We further argue that sections of the Maha Sangha helped create and spread historical myths that deny Tamil sovereignty, erase Tamil nationhood, and portray the island as belonging only to Sinhala-Buddhists. These myths have been used to justify state centralization, land occupation, militarization, and violence against Tamils and other non-Buddhist communities. Therefore, any honest discussion of Sri Lanka’s state-formation crisis must examine not only the role of the state, but also the role of Sinhala-Buddhist clerical nationalism in legitimizing oppression.

For decades, Tamil rights were weakened through Sinhala-majority electoral power, Sinhala nationalism as state ideology, discriminatory language and education policies, land colonization, and militarization. After 2009, the so-called post-war peace continued through military occupation, state control, and Sinhala-Buddhist nationalist consolidation, not through justice or political equality.

This is why cosmetic reforms, Provincial Councils, or Colombo-controlled reconciliation cannot solve the Tamil question.

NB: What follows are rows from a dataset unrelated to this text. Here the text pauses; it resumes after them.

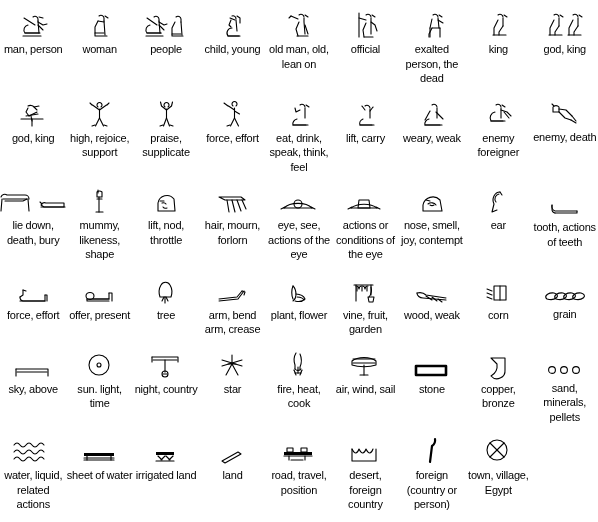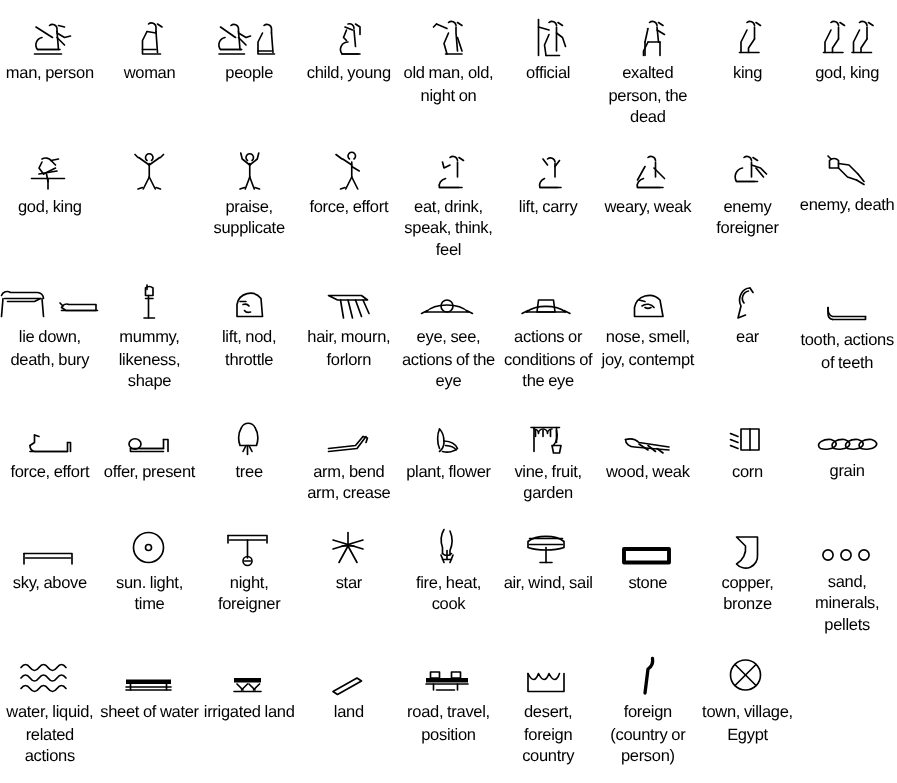--- a/index.html
+++ b/index.html
@@ -123,7 +123,7 @@
           <path d="M20 4 l3 2"></path>
         </svg>
       </div>
-      <div class="lbl">old man, old, night on</div>
+      <div class="lbl">old man, old, lean on</div>
     </div>
     <div class="cell row-a">
       <div class="glyphbox">

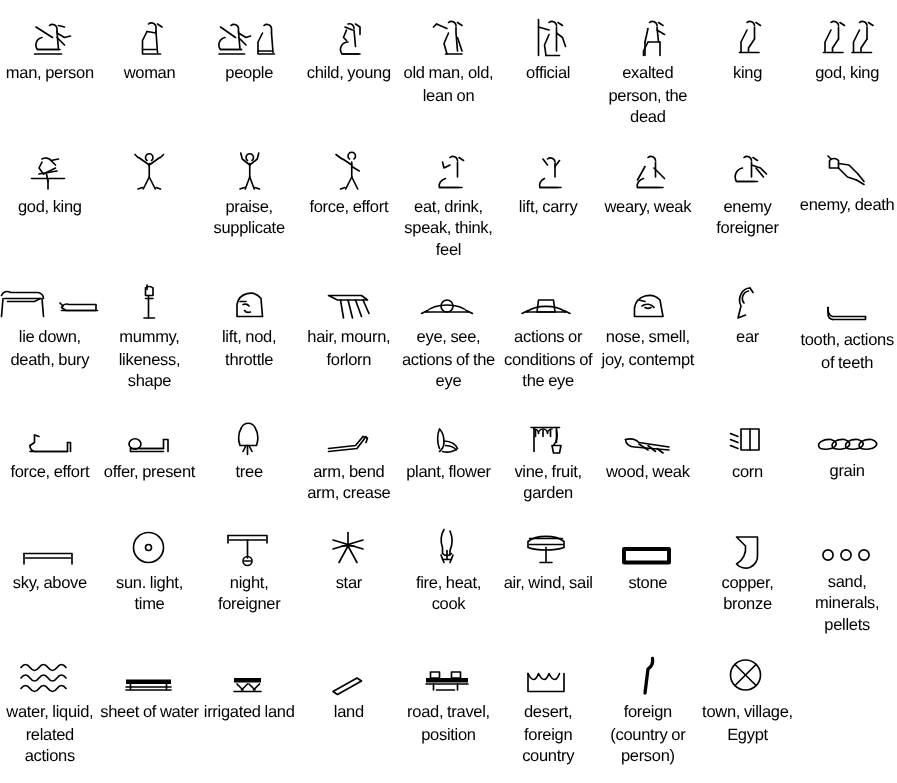--- a/index.html
+++ b/index.html
@@ -218,6 +218,7 @@
           <path d="M17 25 l3 1"></path>
         </svg>
       </div>
+      <div class="lbl">high, rejoice, support</div>
     </div>
     <div class="cell row-b">
       <div class="glyphbox">

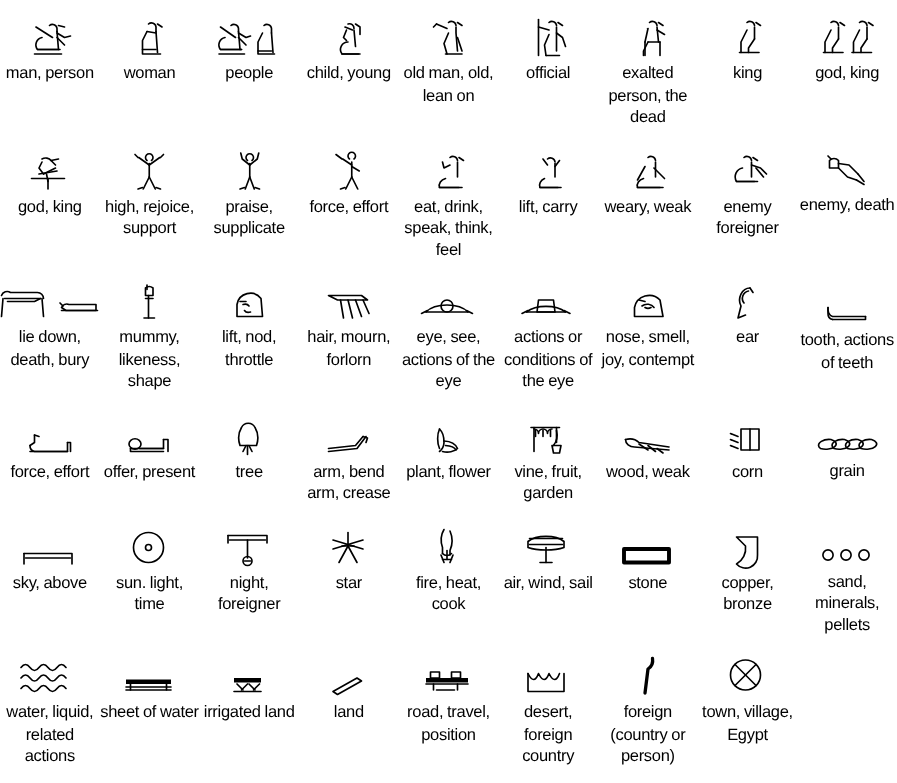--- a/index.html
+++ b/index.html
@@ -558,7 +558,7 @@
           <path d="M13 21 l4 0"></path>
         </svg>
       </div>
-      <div class="lbl">night, foreigner</div>
+      <div class="lbl">night, country</div>
     </div>
     <div class="cell row-e">
       <div class="glyphbox">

When both the state structure and the dominant religious-nationalist ideology deny Tamil nationhood, the only just and lasting remedy is the restoration of Tamil sovereignty through international law, democratic consent, and UN-backed decolonization.

Tamil Diaspora urges the United Nations and democratic governments to apply the principles of UN General Assembly Resolution 1514, the 1960 Declaration on the Granting of Independence to Colonial Countries and Peoples, and support an internationally supervised referendum for Eelam Tamils in the North-East and the diaspora.

Lasting peace will come only when the Tamil people are allowed to restore their sovereignty and freely determine their political future.

The article supports the core state-formation argument by describing Sri Lanka’s post-war order through militarization, Sinhala-Buddhist nationalism, strained state–minority relations, and the lack of substantial reform for minority rights and social justice.